Summary Capsule: The Goonies’ cousins from two towns over fight monsters instead of criminals
Drew’s Rating: I’m sorry, but there is no “r” in “nads”…
Drew’s Review: I’m not proud to admit it, but in my childhood I was what you might charitably refer to as “a total wuss.” Nowadays, of course, I’m all grown up and appropriately desensitized to heads being lopped off right, left, and center; but back then, forget it… while Kyle’s precocious ass was soaking up Friday the 13th marathons with gleeful abandon, my idea of sating my bloodlust was a double feature of Ghostbusters and Gremlins 2. Likewise, I remember turning my head away from the Nazis’ faces melting in Raiders, and a friend’s birthday party attendance of Die Hard 2 saw me focusing on the seatback in front of me with laser intensity for two hours. (An example, I still maintain, of incredibly shoddy parenting on his mom’s part… we were like what, 10?)
So as you can imagine, my tastes in Halloween movies leaned more towards the comedy-horrors than straight-up slasher flicks. Enter: The Monster Squad. How I stumbled onto this little gem is forever lost in the mists of time, but it doesn’t matter — what’s important is that as a kid, this was one of the very few movies I found scary enough to be worth watching for genuine thrills, but funny enough that I wasn’t diving behind pillows like Lissa at a shark movie. But while I loved this film in my youth, as a low-budget deal with an almost nonexistent theatrical run, you can imagine that copies are not exactly three for five dollars on every street corner nowadays. So when an opportunity to lay my hands on a copy recently presented itself, I jumped at the chance and settled in for my first viewing in probably a decade… excited, yet fearful that nostalgia would once again make a fool of my raised expectations. And what I discovered is that Thomas Wolfe doesn’t know what he’s talking about — you CAN go home again, and while it may be just a bit smaller and less glamorous than you remember, it’s still great to be there.

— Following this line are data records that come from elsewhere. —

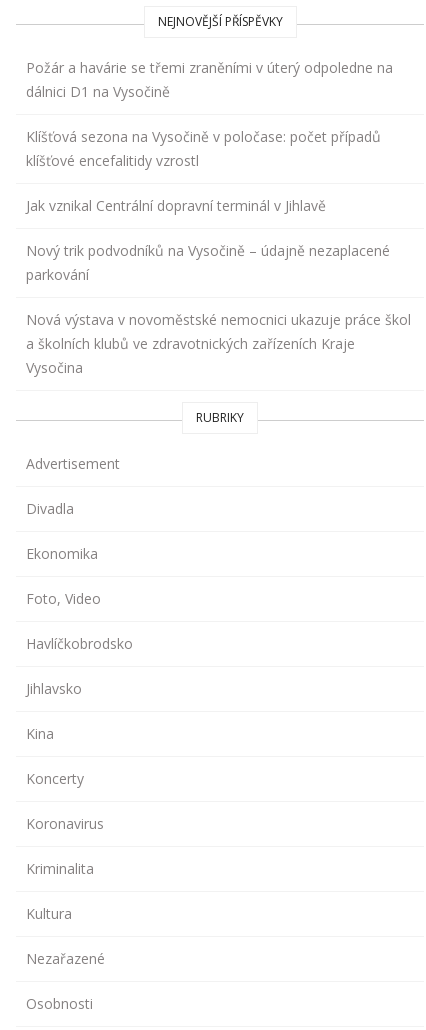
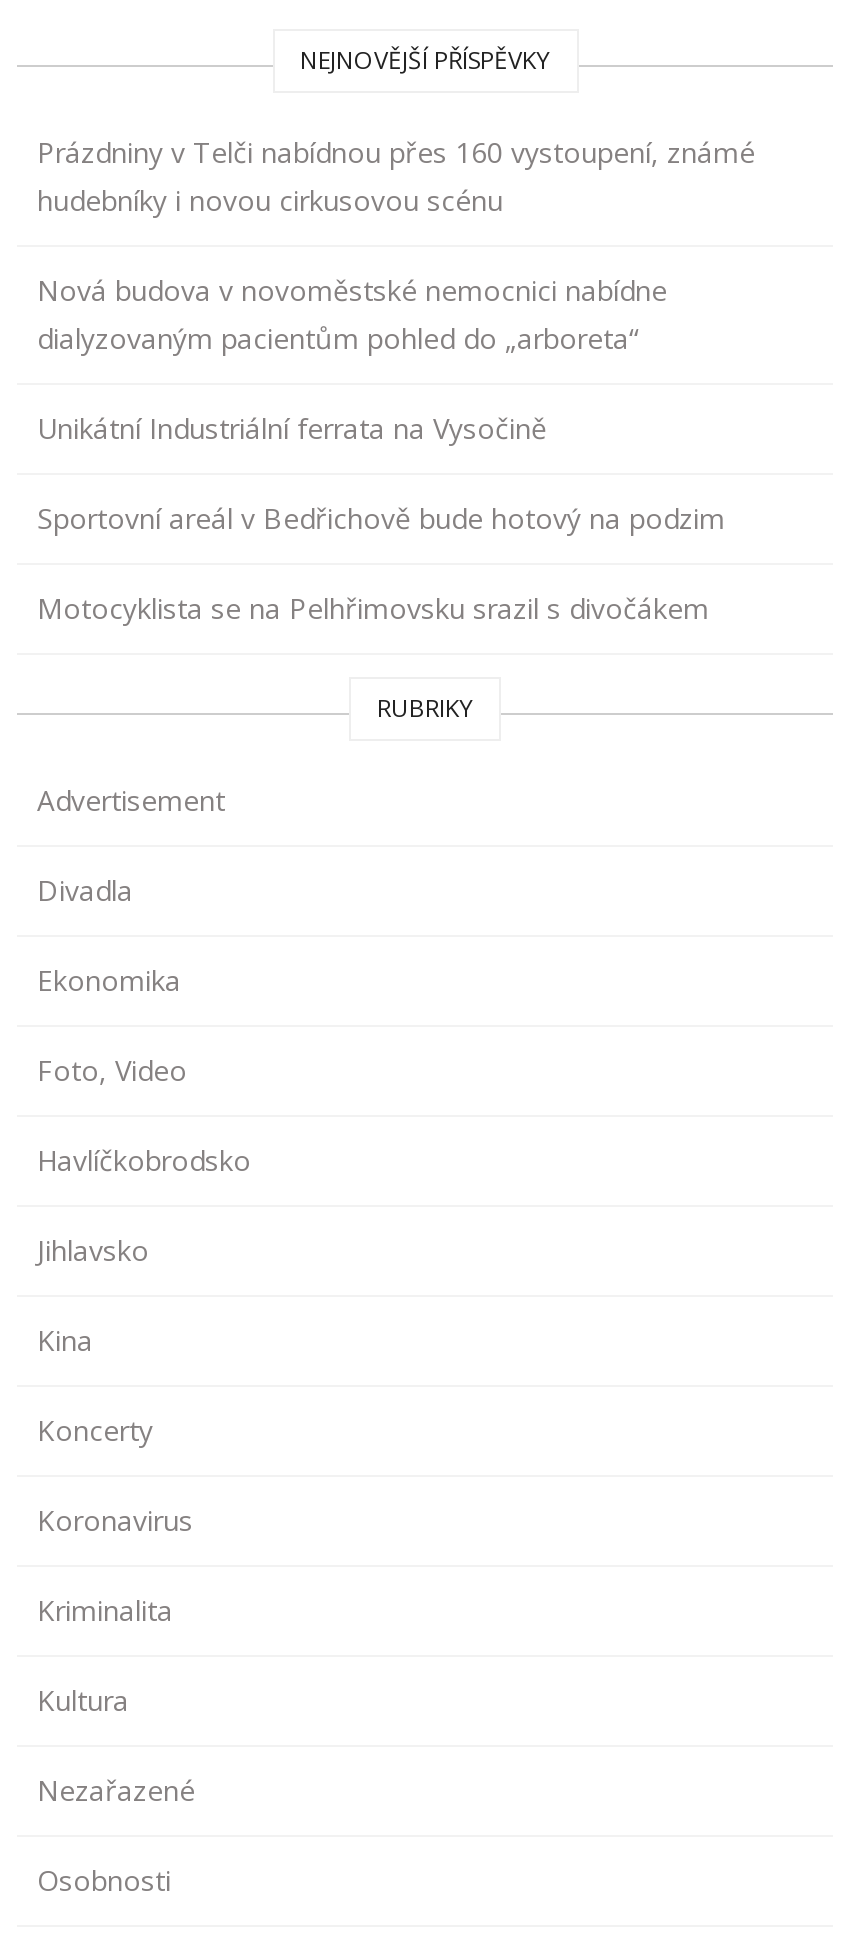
- Požár a havárie se třemi zraněními v úterý odpoledne na
- dálnici D1 na Vysočině
+ Prázdniny v Telči nabídnou přes 160 vystoupení, známé
+ hudebníky i novou cirkusovou scénu

- Klíšťová sezona na Vysočině v poločase: počet případů
- klíšťové encefalitidy vzrostl
+ Nová budova v novoměstské nemocnici nabídne
+ dialyzovaným pacientům pohled do „arboreta“

- Jak vznikal Centrální dopravní terminál v Jihlavě
+ Unikátní Industriální ferrata na Vysočině

- Nový trik podvodníků na Vysočině – údajně nezaplacené
- parkování
+ Sportovní areál v Bedřichově bude hotový na podzim

- Nová výstava v novoměstské nemocnici ukazuje práce škol
- a školních klubů ve zdravotnických zařízeních Kraje
- Vysočina
+ Motocyklista se na Pelhřimovsku srazil s divočákem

Plot-wise, let me put it this way — there’s very little you can’t guess just from hearing the words “monsters,” “kids,” and “amulet.” Basically, an ancient McGuffin with the power to either grant immortality to evil creatures or banish them to limbo (handy) is traced by Dracula to a decaying mansion in Anytown, USA. Gathering together the collected forces of darkness — played in tonight’s performance by the Universal movie monsters, let’s give them a big hand — the good Count prepares to rock the casbah, but has reckoned without the discovery of his old enemy Abraham van Helsing’s diary by local monster-obsessed schoolkids. Piecing together the mystery, the Scooby gang now must race against time to recover the amulet and perform some hasty hocus pocus before Drac ‘n the boys can put the permanent monster mash on the world. And since it’s an 80’s movie, there’s probably a montage and some hideous clothing in there somewhere too.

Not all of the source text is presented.